I could tell Steven was incredibly furious; otherwise, he wouldn't speak to anyone, let alone lose his composure like that.
The onlookers were a bit intimidated. Some people just have an imposing aura that makes them seem dangerous. While they hesitated, I bit down hard on Steven's hand. He grunted in pain. "Zephyra."
I pretended not to hear him, seized the opportunity to push him away, grabbed my bag and phone, and ran.
I didn't have time to look back and see the furious expression on his face. I just bolted out of the hospital, hailed a cab, and left.
Leaning back in the car, I focused on steadying my breathing, finally feeling like I could catch my breath.
I couldn't help but replay Steven's frenzied behavior at the hospital. For a moment, it was... terrifyingly similar to the Steven from my past life.
He had been just as unhinged in my past life after I lost our child.
Doubt gnawed at me, and I bit my lip, pondering.
The more I saw of Steven, the more something felt off. Was he reborn?
But if he were, setting everything else aside, how could he say I didn't care about the child? He knew exactly how the baby was lost in our past life. Then again... his attitude was eerily similar to back then.
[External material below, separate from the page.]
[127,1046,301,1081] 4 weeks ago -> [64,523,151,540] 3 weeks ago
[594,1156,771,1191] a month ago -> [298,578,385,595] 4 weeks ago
If the Steven from my past life had cared whether I lived or died, if he had truly grieved with me over our child, he wouldn't have divorced me only to turn around and marry Verna.
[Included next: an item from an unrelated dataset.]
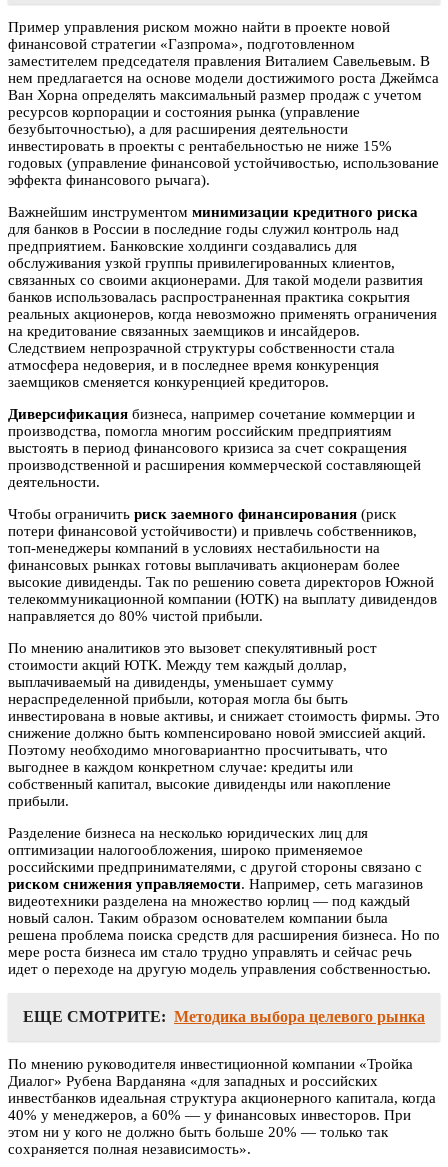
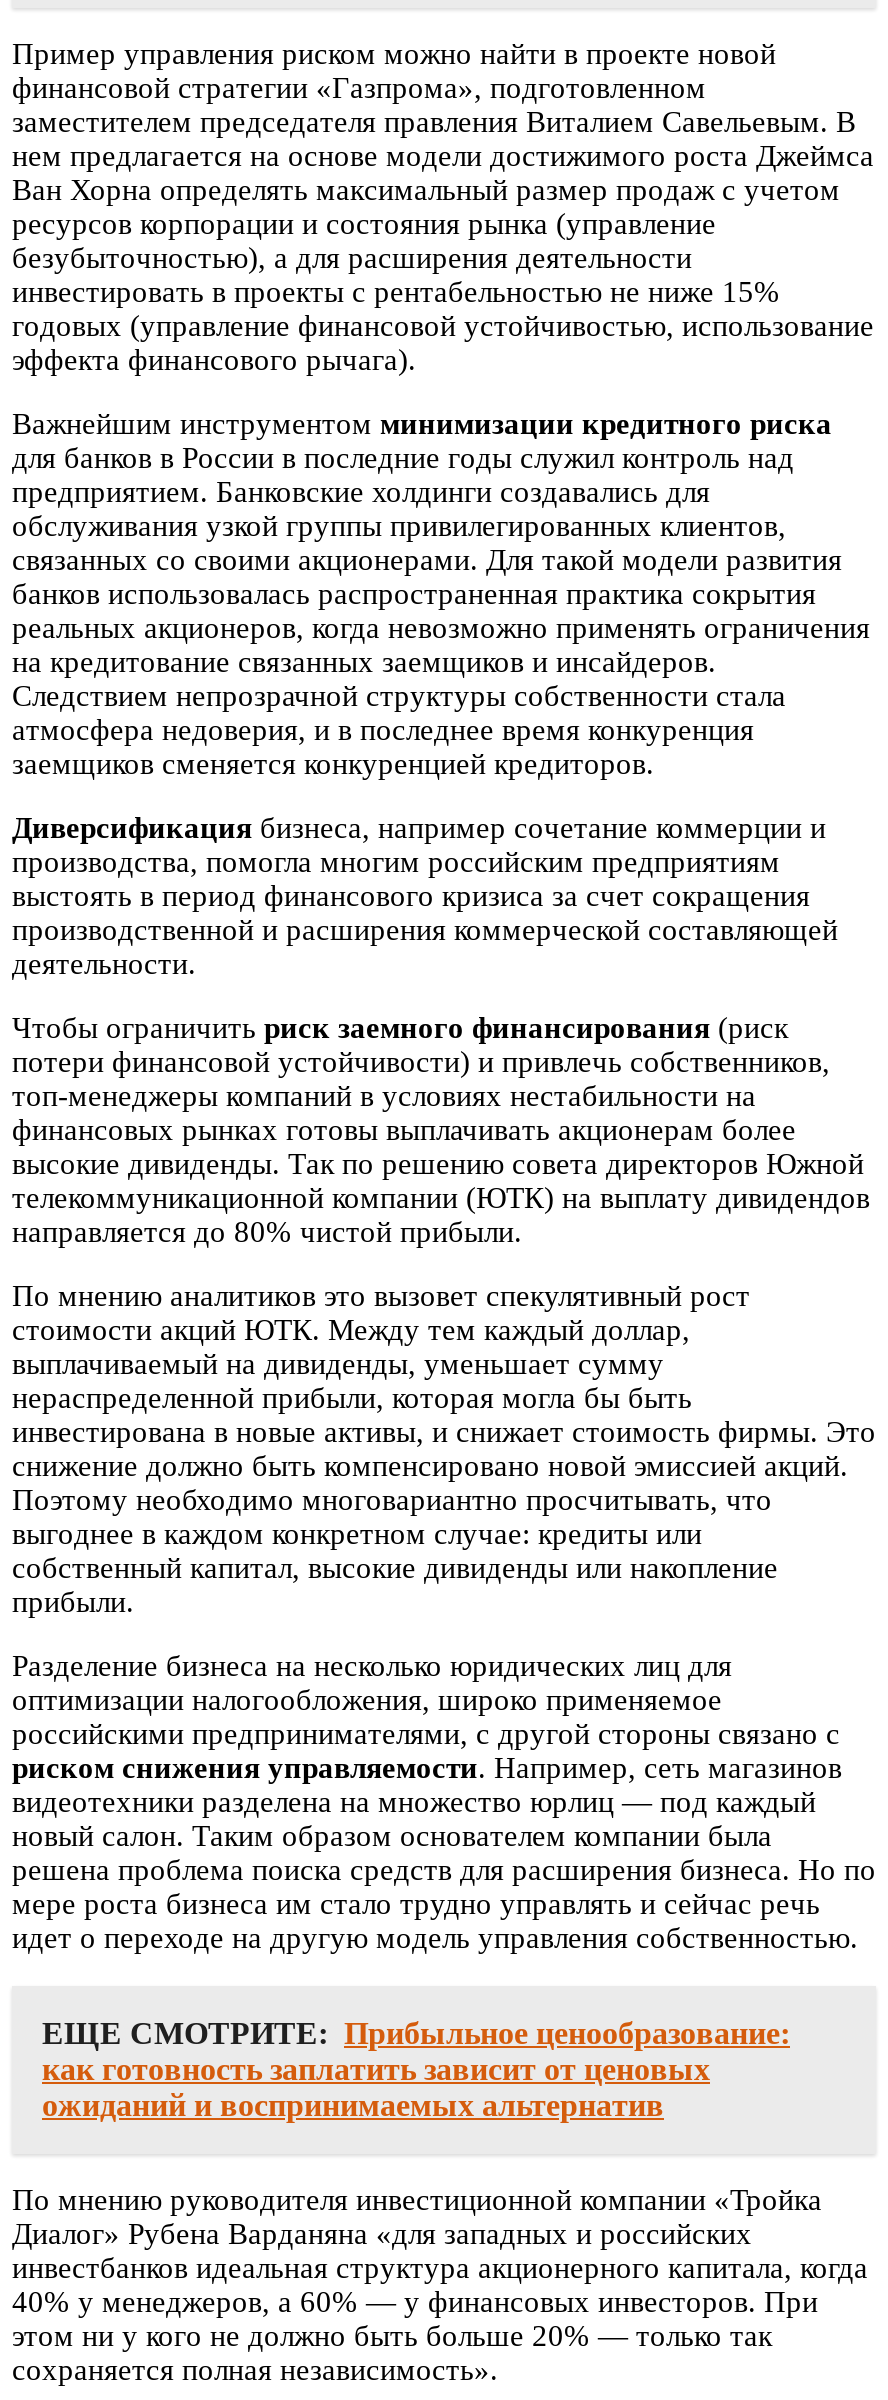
[23,1008,425,1025] ЕЩЕ СМОТРИТЕ: Методика выбора целевого рынка -> [42,2017,790,2123] ЕЩЕ СМОТРИТЕ: Прибыльное ценообразование: | как готовность заплатить зависит от ценовых | ожиданий и воспринимаемых альтернатив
I scoffed, pushing aside any deep thoughts about Steven's strange behavior. Opening my phone, my heart was instantly thrown into turmoil.
The dirt on Horace today was even worse. Yesterday it was workplace bullying; today it was school bullying and fighting, with someone posting photos as concrete proof.
Yesterday, one or two people were still defending him. Today, he was completely buried. There wasn't a single positive comment to be found. The entire internet was flooded with his "scandals," and the tabloid accounts were having a field day tearing him to shreds.
It had been going on all day.
The leaks had started right around the time my competition began this morning.
Steven!
I'd thought that when he came to see me today, acting so afraid of hurting me, he might have eased up his attacks on Horace. I never imagined he would double down!
How far was he going to take this before he stopped?